*** Opening DATASET EXCERPTS ***

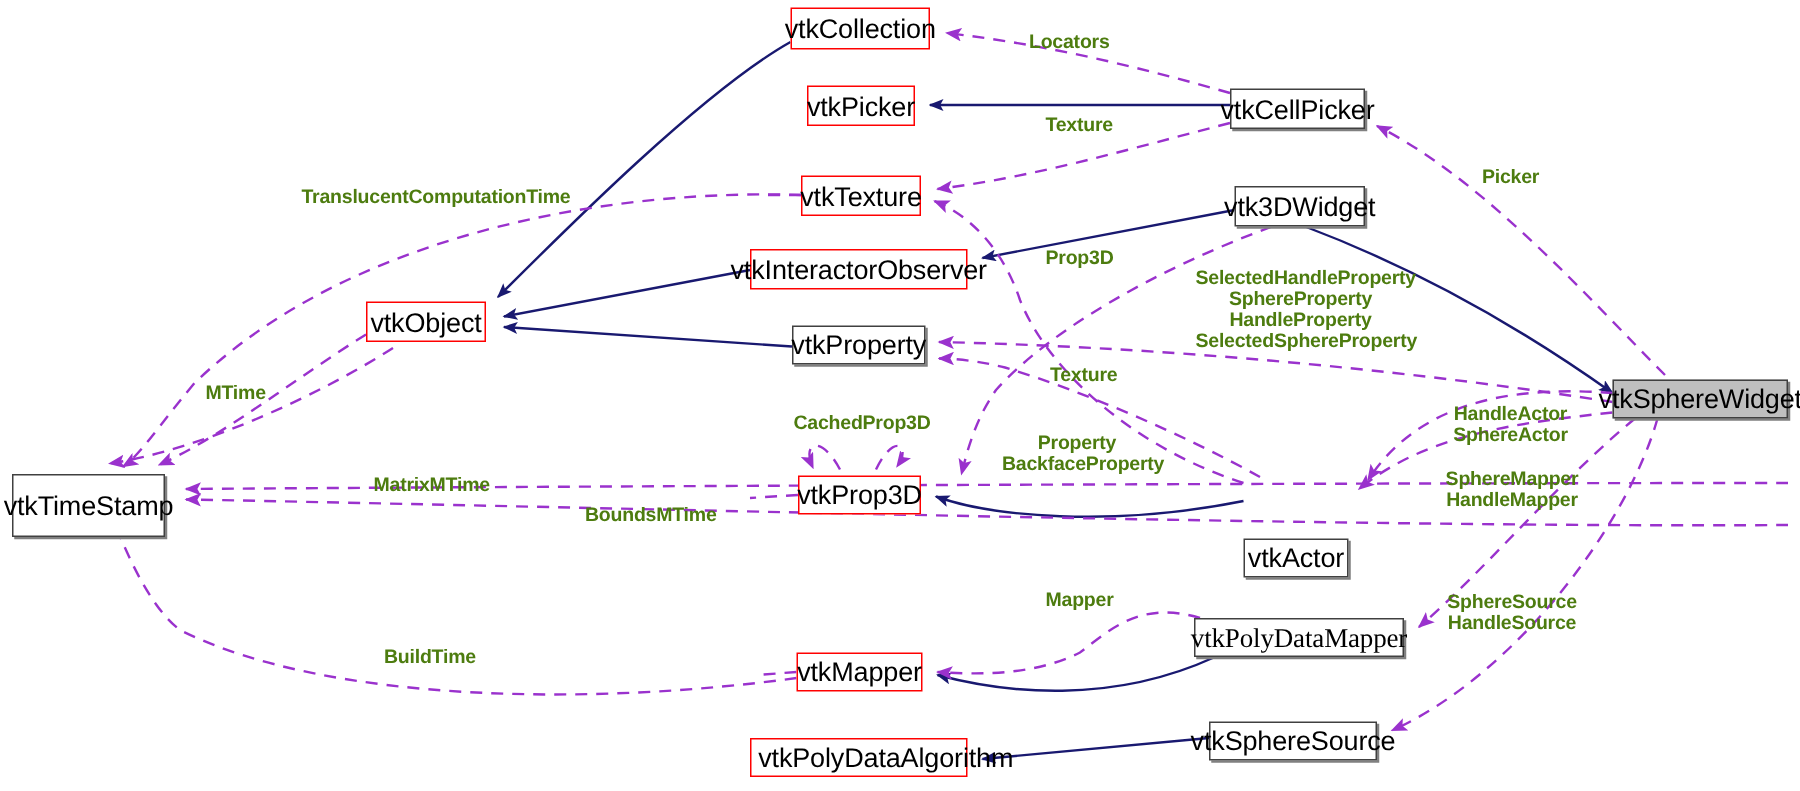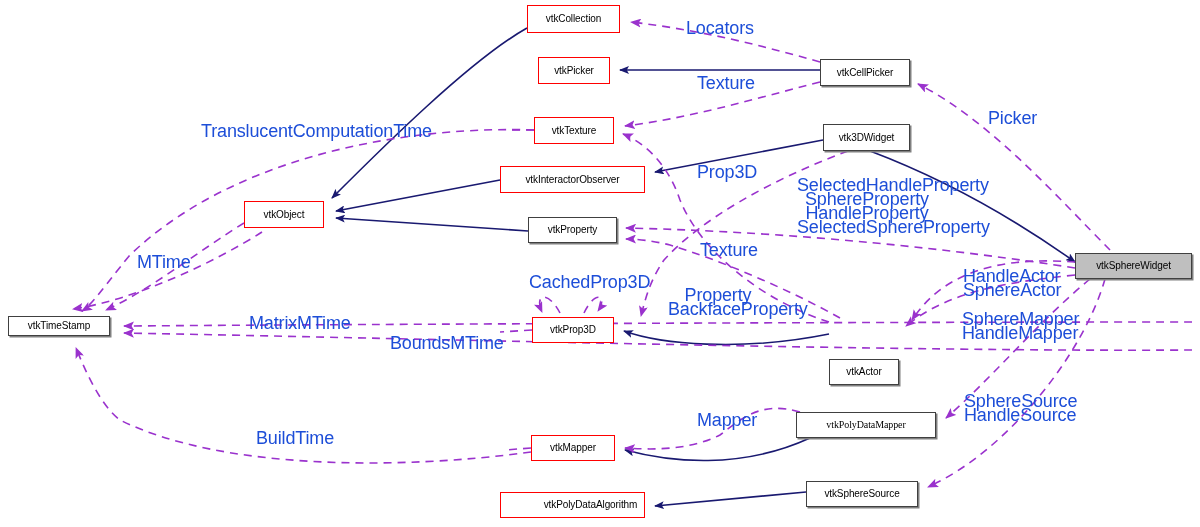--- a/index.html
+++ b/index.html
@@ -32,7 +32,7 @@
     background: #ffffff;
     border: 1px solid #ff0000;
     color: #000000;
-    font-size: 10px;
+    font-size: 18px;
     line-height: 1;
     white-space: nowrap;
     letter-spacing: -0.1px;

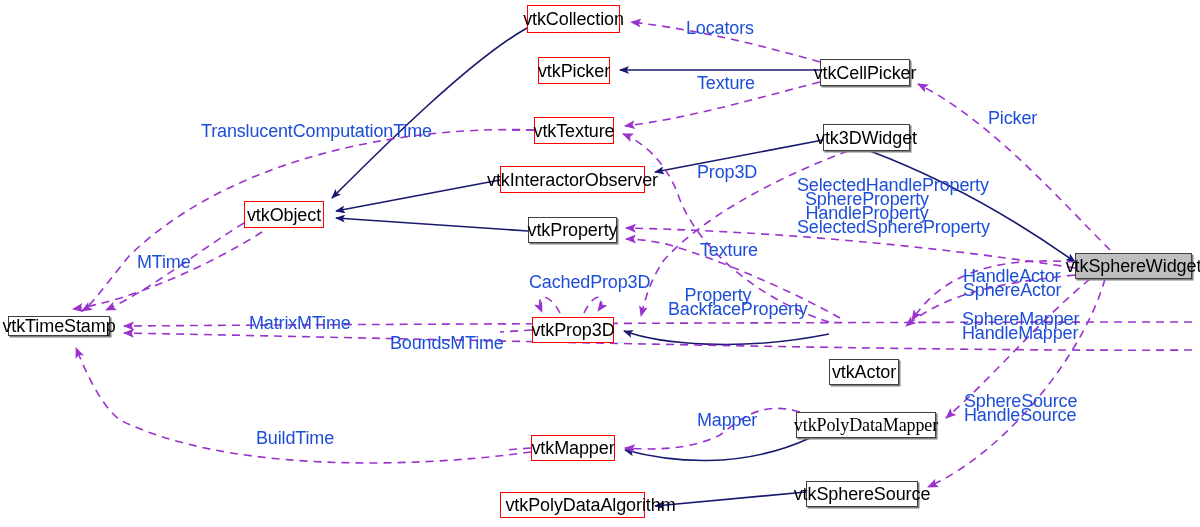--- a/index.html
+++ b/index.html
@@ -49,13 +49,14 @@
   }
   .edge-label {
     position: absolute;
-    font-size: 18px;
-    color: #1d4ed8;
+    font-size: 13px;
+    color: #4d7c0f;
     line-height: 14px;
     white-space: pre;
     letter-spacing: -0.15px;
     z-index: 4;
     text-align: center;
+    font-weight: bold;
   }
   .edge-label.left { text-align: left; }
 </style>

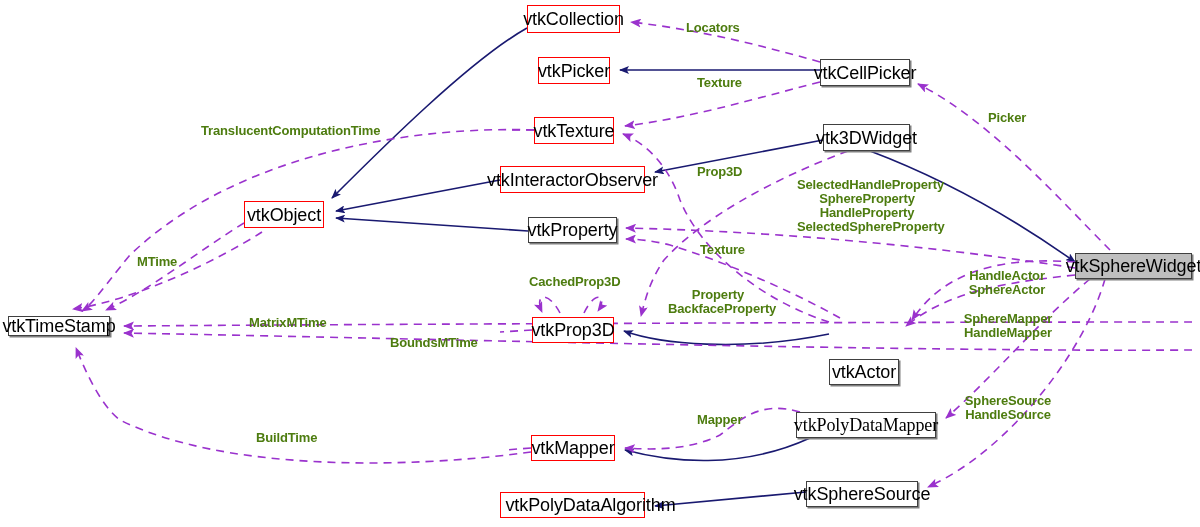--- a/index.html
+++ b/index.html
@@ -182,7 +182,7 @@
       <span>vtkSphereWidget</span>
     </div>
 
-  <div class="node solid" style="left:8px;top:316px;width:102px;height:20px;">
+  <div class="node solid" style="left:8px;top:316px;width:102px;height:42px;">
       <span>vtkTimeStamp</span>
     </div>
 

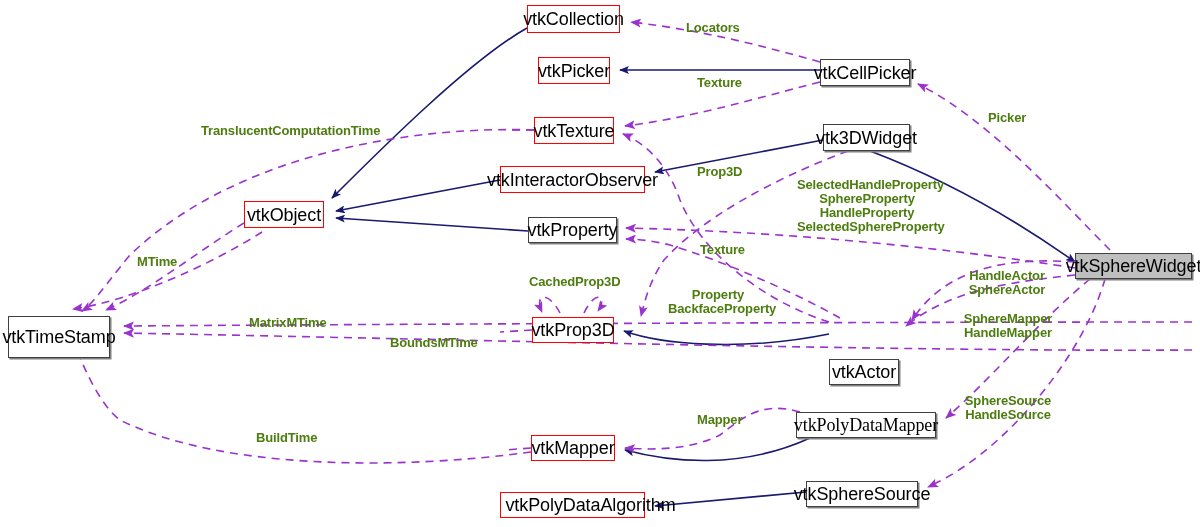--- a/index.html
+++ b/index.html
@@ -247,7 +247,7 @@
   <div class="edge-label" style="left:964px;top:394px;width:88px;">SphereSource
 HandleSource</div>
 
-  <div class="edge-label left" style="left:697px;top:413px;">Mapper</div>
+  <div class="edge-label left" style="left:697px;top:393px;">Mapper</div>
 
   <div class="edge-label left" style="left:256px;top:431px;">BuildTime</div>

*** Closing DATASET EXCERPTS ***

Your copy should match the records above exactly, apart from the pictures, which stay out.

--- a/index.html
+++ b/index.html
@@ -32,7 +32,7 @@
     background: #ffffff;
     border: 1px solid #ff0000;
     color: #000000;
-    font-size: 10px;
+    font-size: 18px;
     line-height: 1;
     white-space: nowrap;
     letter-spacing: -0.1px;

--- a/index.html
+++ b/index.html
@@ -49,13 +49,14 @@
   }
   .edge-label {
     position: absolute;
-    font-size: 18px;
-    color: #1d4ed8;
+    font-size: 13px;
+    color: #4d7c0f;
     line-height: 14px;
     white-space: pre;
     letter-spacing: -0.15px;
     z-index: 4;
     text-align: center;
+    font-weight: bold;
   }
   .edge-label.left { text-align: left; }
 </style>

--- a/index.html
+++ b/index.html
@@ -182,7 +182,7 @@
       <span>vtkSphereWidget</span>
     </div>
 
-  <div class="node solid" style="left:8px;top:316px;width:102px;height:20px;">
+  <div class="node solid" style="left:8px;top:316px;width:102px;height:42px;">
       <span>vtkTimeStamp</span>
     </div>
 

--- a/index.html
+++ b/index.html
@@ -247,7 +247,7 @@
   <div class="edge-label" style="left:964px;top:394px;width:88px;">SphereSource
 HandleSource</div>
 
-  <div class="edge-label left" style="left:697px;top:413px;">Mapper</div>
+  <div class="edge-label left" style="left:697px;top:393px;">Mapper</div>
 
   <div class="edge-label left" style="left:256px;top:431px;">BuildTime</div>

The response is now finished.